Este comportamiento de la derecha colombiana, y en particular del uribismo, revela una estrategia política que se ha mantenido constante a lo largo de los años: proyectar sus propias fallas y vicios sobre sus adversarios. Hoy, intentan sembrar el temor de que el gobierno de Petro se prolongará indefinidamente, cuando son ellos quienes ya demostraron que están dispuestos a todo, incluso a comprar votos, para asegurarse un lugar en el poder.

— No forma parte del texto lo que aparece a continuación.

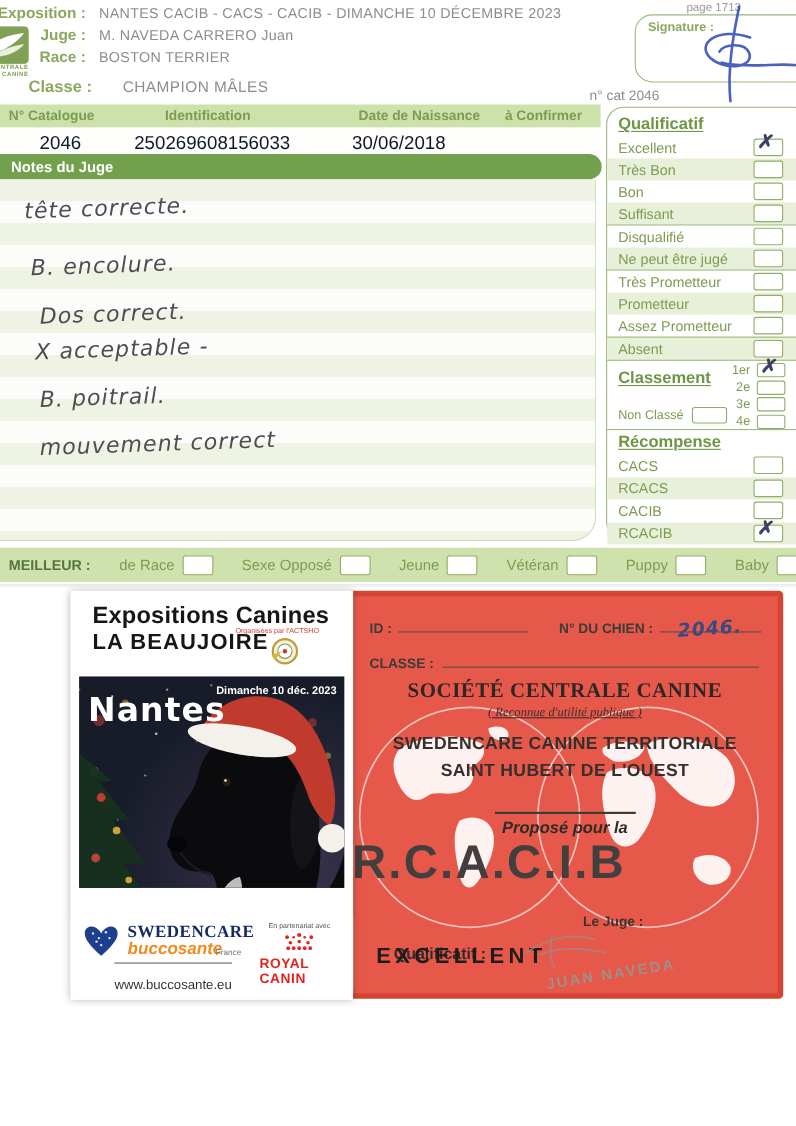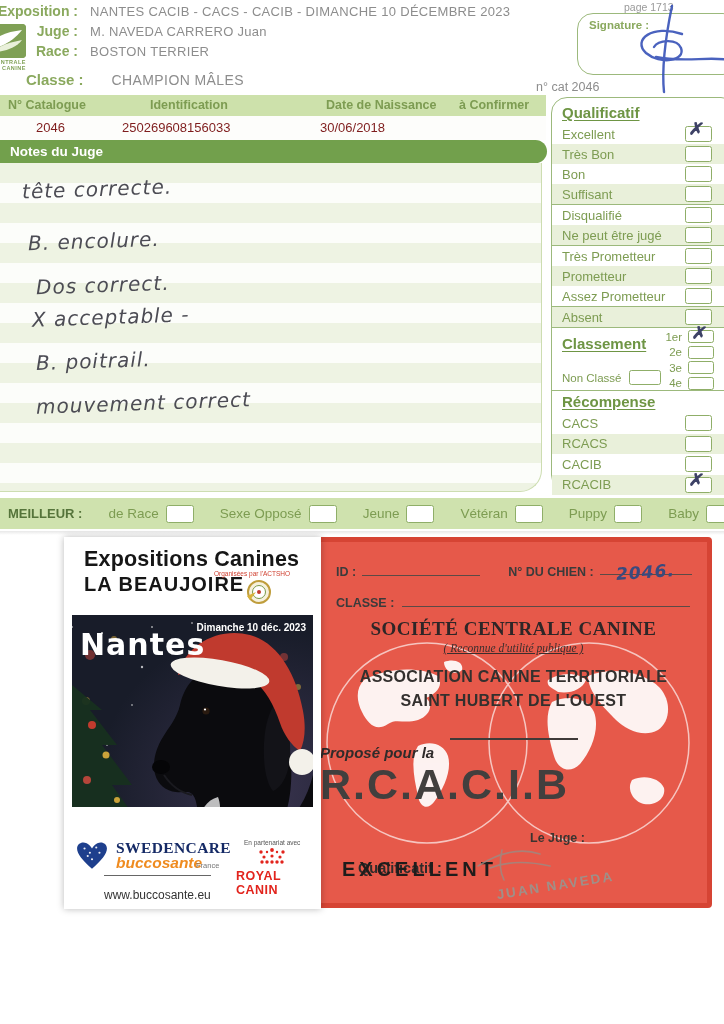"2046" .tbl-row span { color: #7f1d1d -> #0f172a; font-size: 13px -> 17px }
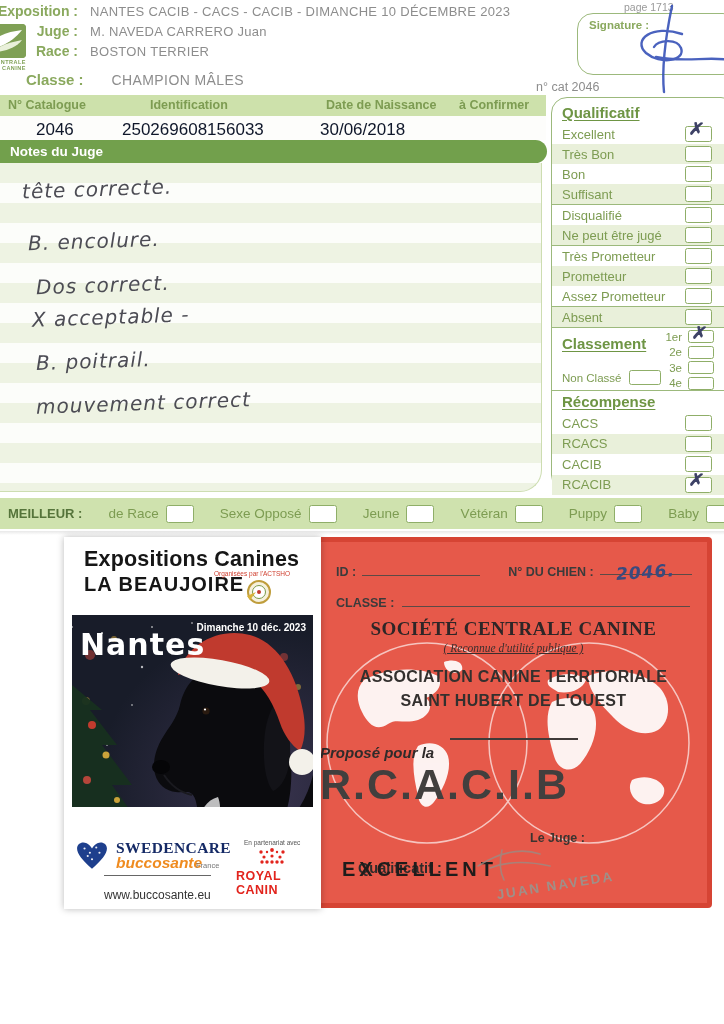"ASSOCIATION CANINE TERRITORIALE" div.assoc { text: ASSOCIATION -> SWEDENCARE }
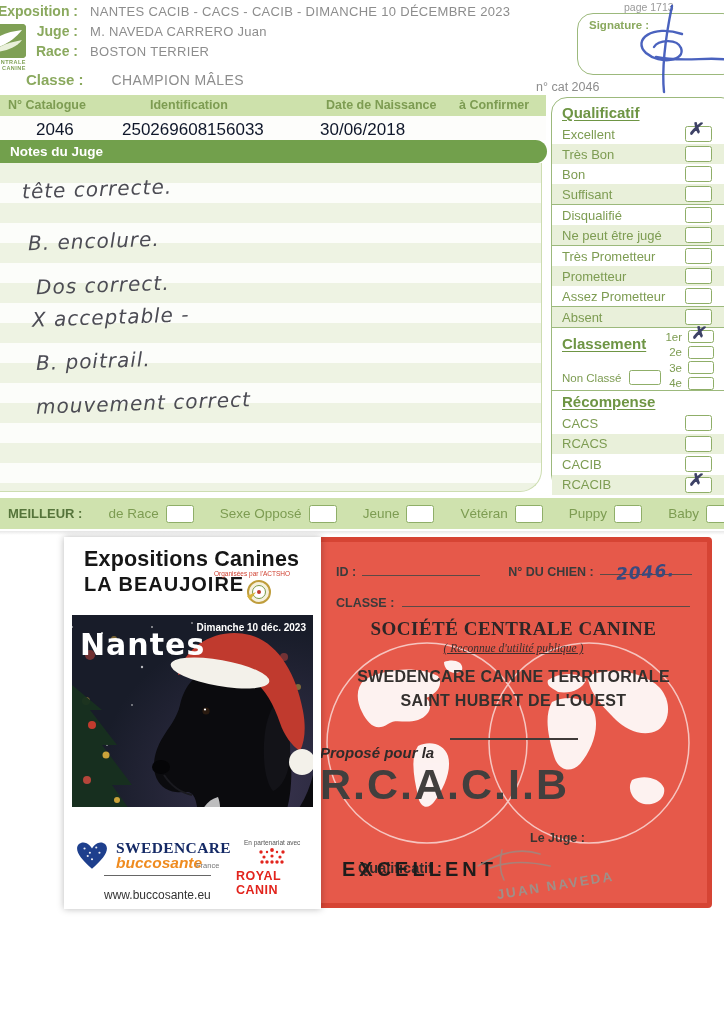"Proposé pour la" .propose { text-align: none -> center }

El caso de la reelección de Uribe es emblemático porque no solo desenmascara a los actores de la corrupción, sino que también pone de relieve la hipocresía de un sector político que, mientras acusa a otros de querer aferrarse al poder, ha demostrado en reiteradas ocasiones que su verdadero interés es perpetuarse a toda costa. Si hay algo que ha quedado claro en este proceso judicial, es que aquellos que hoy critican son los mismos que ayer compraron su permanencia en el poder.

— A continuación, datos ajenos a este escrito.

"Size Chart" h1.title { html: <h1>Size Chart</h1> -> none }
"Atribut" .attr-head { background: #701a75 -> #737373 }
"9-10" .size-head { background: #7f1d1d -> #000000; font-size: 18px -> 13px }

Mientras tanto, la justicia colombiana sigue avanzando, aunque a paso lento y con resultados que muchas veces parecen insuficientes. La reciente confirmación de las condenas contra Sabas Pretelt y Diego Palacio es solo una pieza del rompecabezas. Sin embargo, la falta de consecuencias directas para Álvaro Uribe plantea una pregunta inquietante: ¿hasta cuándo continuará siendo intocable? La historia lo juzgará, pero mientras tanto, los ciudadanos debemos ser conscientes de que quienes realmente han promovido la concentración del poder en Colombia no son otros que aquellos que desde las altas esferas de la derecha han controlado el país por décadas.
Es fundamental que no permitamos que se sigan repitiendo estos episodios. La democracia no debe ser vista como un botín a repartir entre los poderosos, sino como un sistema en el que las reglas se respetan y el poder cambie de manos de manera transparente y legítima. Que este capítulo de la reelección sea una lección para todos: los verdaderos ansiosos, y ahora viudos de poder, ya demostraron de lo que son capaces, y es nuestra responsabilidad como sociedad evitar que vuelvan a hacerlo.
Al final, no se trata solo de un juicio contra unos pocos funcionarios corruptos. Es un juicio contra todo un sistema político que ha permitido que la corrupción y el abuso de poder prevalezcan sobre los principios democráticos.